Fouloy
Biographie
Ouvrier sellier. Il adressa, vers le 30 septembre 1830, la lettre suivante au général Lafayette, en tant que général en chef de la garde nationale : « J’étais occupé dans une messagerie, en qualité de sellier, lorsque les troubles éclatèrent par suite des fatales ordonnances. Je quittai l’établissement et me rendis à Paris, pour coopérer, comme tant d’autres, à la défense de nos libertés. Parti pour Saint-Cloud, pour Rambouillet, je ne pus chercher à reprendre un état que le onzième jour ; mais je trouvai ma place occupée et par conséquent sans ouvrage. Comme je n’aime point l’inaction, je vous prie, mon général, de vouloir bien m’honorer de votre crédit pour me faire obtenir une place dans ma partie, soit dans l’artillerie de l’armée soit dans celle de la garde nationale, qui s’organise en ce moment.

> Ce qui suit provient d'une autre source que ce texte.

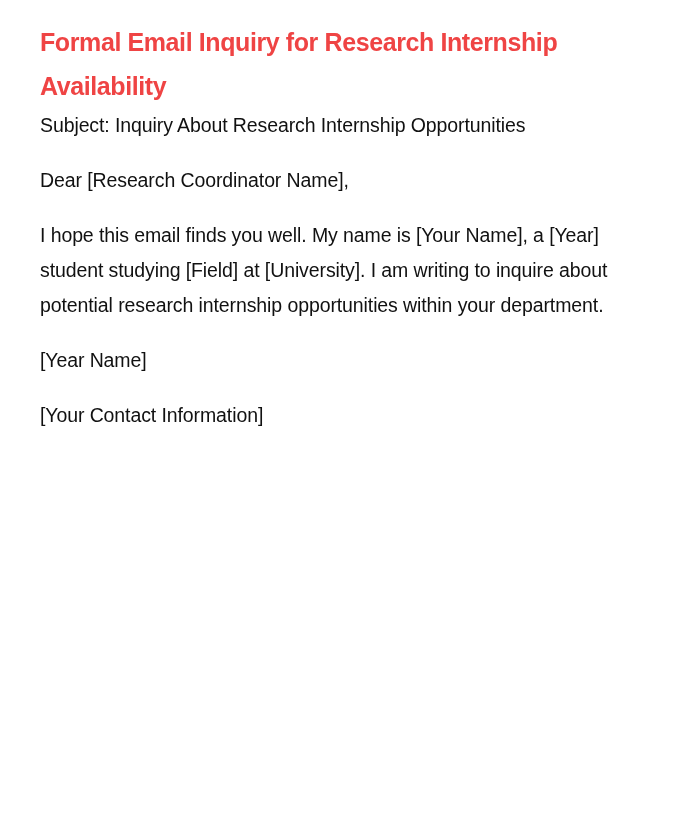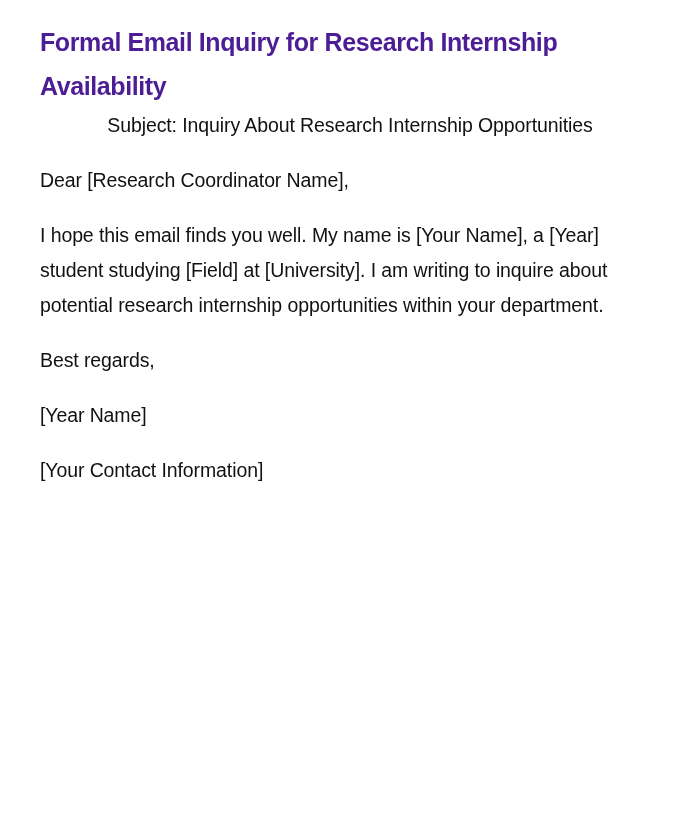"Formal Email Inquiry for Research" .title { color: #4c1d95 -> #ef4444 }
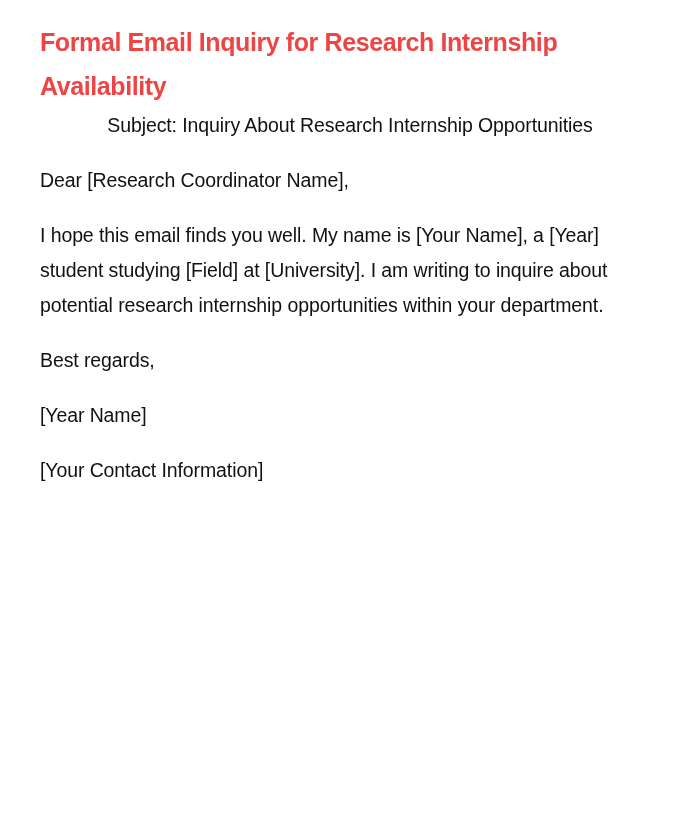"Subject: Inquiry About Research" .subject { text-align: center -> none }
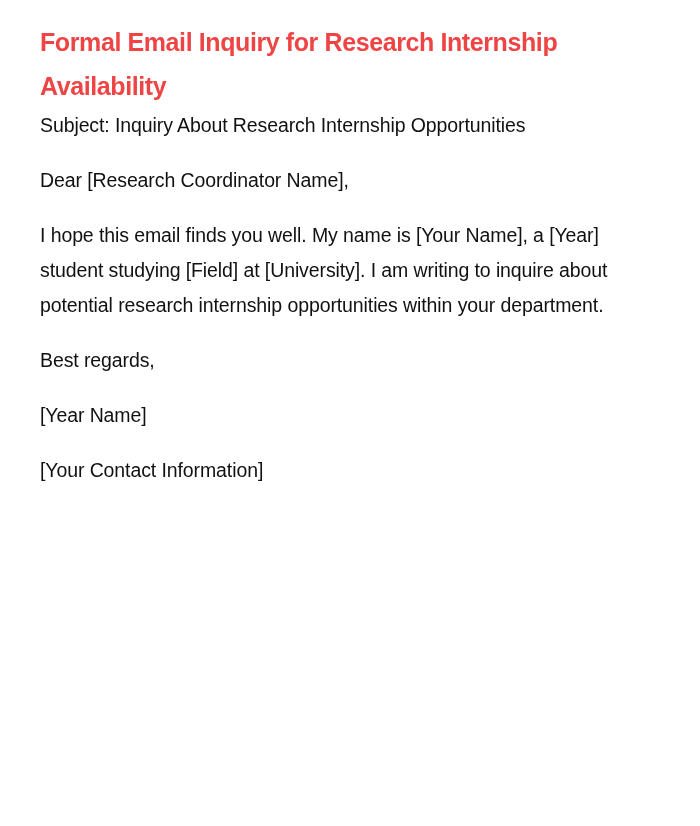"Best regards," p.para { html: <p>Best regards,</p> -> none }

Soyez persuadé, mon général, que j’emploierai tous mes moyens pour mériter l’honneur de votre recommandation. Agréez, monsieur le général, l’expression pure et franche d’un honnête ouvrier, pour l’admiration que commandent à tant de titres votre conduite civile et militaire depuis quarante-cinq ans. S’il est impossible, mon général, d’obtenir aucun emploi dans quelque administration de mon état ayez égard aux sacrifices que j’ai faits, d’avoir dépensé le peu que je possédais pour avoir réuni tant que possible les misérables que je trouvais sur mes pas en leur prodiguant ce qui me restait. Cela faisant, mon général, vous obligerez un de vos défenseurs, qui sacrifiera son bras pour la conservation de vos jours. » Sa lettre était apostillée par : Sauvage, demeurant 94, rue Saint-Martin ; Baille ; Simon, dit capitaine la Blouse (voir ce nom) ; Parant, ex-capitaine ; Guerard. Le dossier d’examen de ses droits fut instruit par la Commission des récompenses nationales du (ancien) XIVe arrondissement, sous-préfecture de Sceaux. Il demeurait chez M. Lorry, entrepreneur de voitures publiques, à Sceaux (Hauts-de-Seine) en 1830. Archives de Paris VK3 52 (classé au nom de Soulloit) ; Archives nationales F/1dIII/33 dossier indemnités et récompenses, envoi du 16 octobre 1830 du ministre de l’Intérieur à la Commission des récompenses nationales (sous le nom de Foulloil).